Support Questions
Find answers, ask questions, and share your expertise

HDFS Snapshots and Encryption Zones



Looking for best practices on where to allow snapshots in HDFS directory tree,if the tree contains encryption zones as child level directories.

For example, assume we have a directory in HDFS as /data-dir

Now, we want to leverage HDFS Snapshots for backup and DR purposes. Assume we have child directories under /data-dir i.e. /data-dir/encr-zone1, /data-dir/encr-zone2 and /data-dir/non-ez. Here encr-zone1 and encr-zone2 are setup as HDFS encryption zones while non-ez is not. We have two choices to create snapshots.

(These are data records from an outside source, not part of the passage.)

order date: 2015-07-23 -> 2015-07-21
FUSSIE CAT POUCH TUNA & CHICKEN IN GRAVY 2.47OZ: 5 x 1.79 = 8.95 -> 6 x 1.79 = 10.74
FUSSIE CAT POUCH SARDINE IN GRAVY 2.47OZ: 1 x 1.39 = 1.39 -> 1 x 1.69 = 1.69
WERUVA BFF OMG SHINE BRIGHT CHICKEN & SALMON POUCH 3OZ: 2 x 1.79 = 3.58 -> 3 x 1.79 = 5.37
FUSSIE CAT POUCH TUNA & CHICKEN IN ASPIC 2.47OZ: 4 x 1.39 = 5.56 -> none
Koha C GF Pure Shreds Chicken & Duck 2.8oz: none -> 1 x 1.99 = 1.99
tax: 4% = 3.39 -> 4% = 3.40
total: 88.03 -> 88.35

  • a. To enable /data-dir as snapshottable - Once /data-dir is made snapshottable, it creates a .snapshot directory under /data-dir where all the snapshots information is maintained.
  • b. To make /data-dir/child-dir1 and /data-dir/child-dir2 individually as snapshottable - Going this route prevents us from making /data-dir or any grand-child directories under the child directories as snapshottable in the future. Snippet from HDFS Snapshot documentation – Nested snapshottable directories are currently not allowed. In other words, a directory cannot be set to snapshottable if one of its ancestors/descendants is a snapshottable directory.”

So, as a recommendation, which is the best option to take? Creating encryption zones at child-dir level (example, one encryption zone for each hive Database) and allow snapshots at the top-most parent level?

Are there are any issues / security concerns with this approach? If so, what is the other alternative?




Re: HDFS Snapshots and Encryption Zones

@Vijaya Narayana Reddy Bhoomi Reddy

I believe making individual directories as snapshottable may be more secure. Snapshots taken would be contained within the respective TDE zone. I don't know for sure if the snapshots captured at the higher level directory carry the same encryption from the child directories.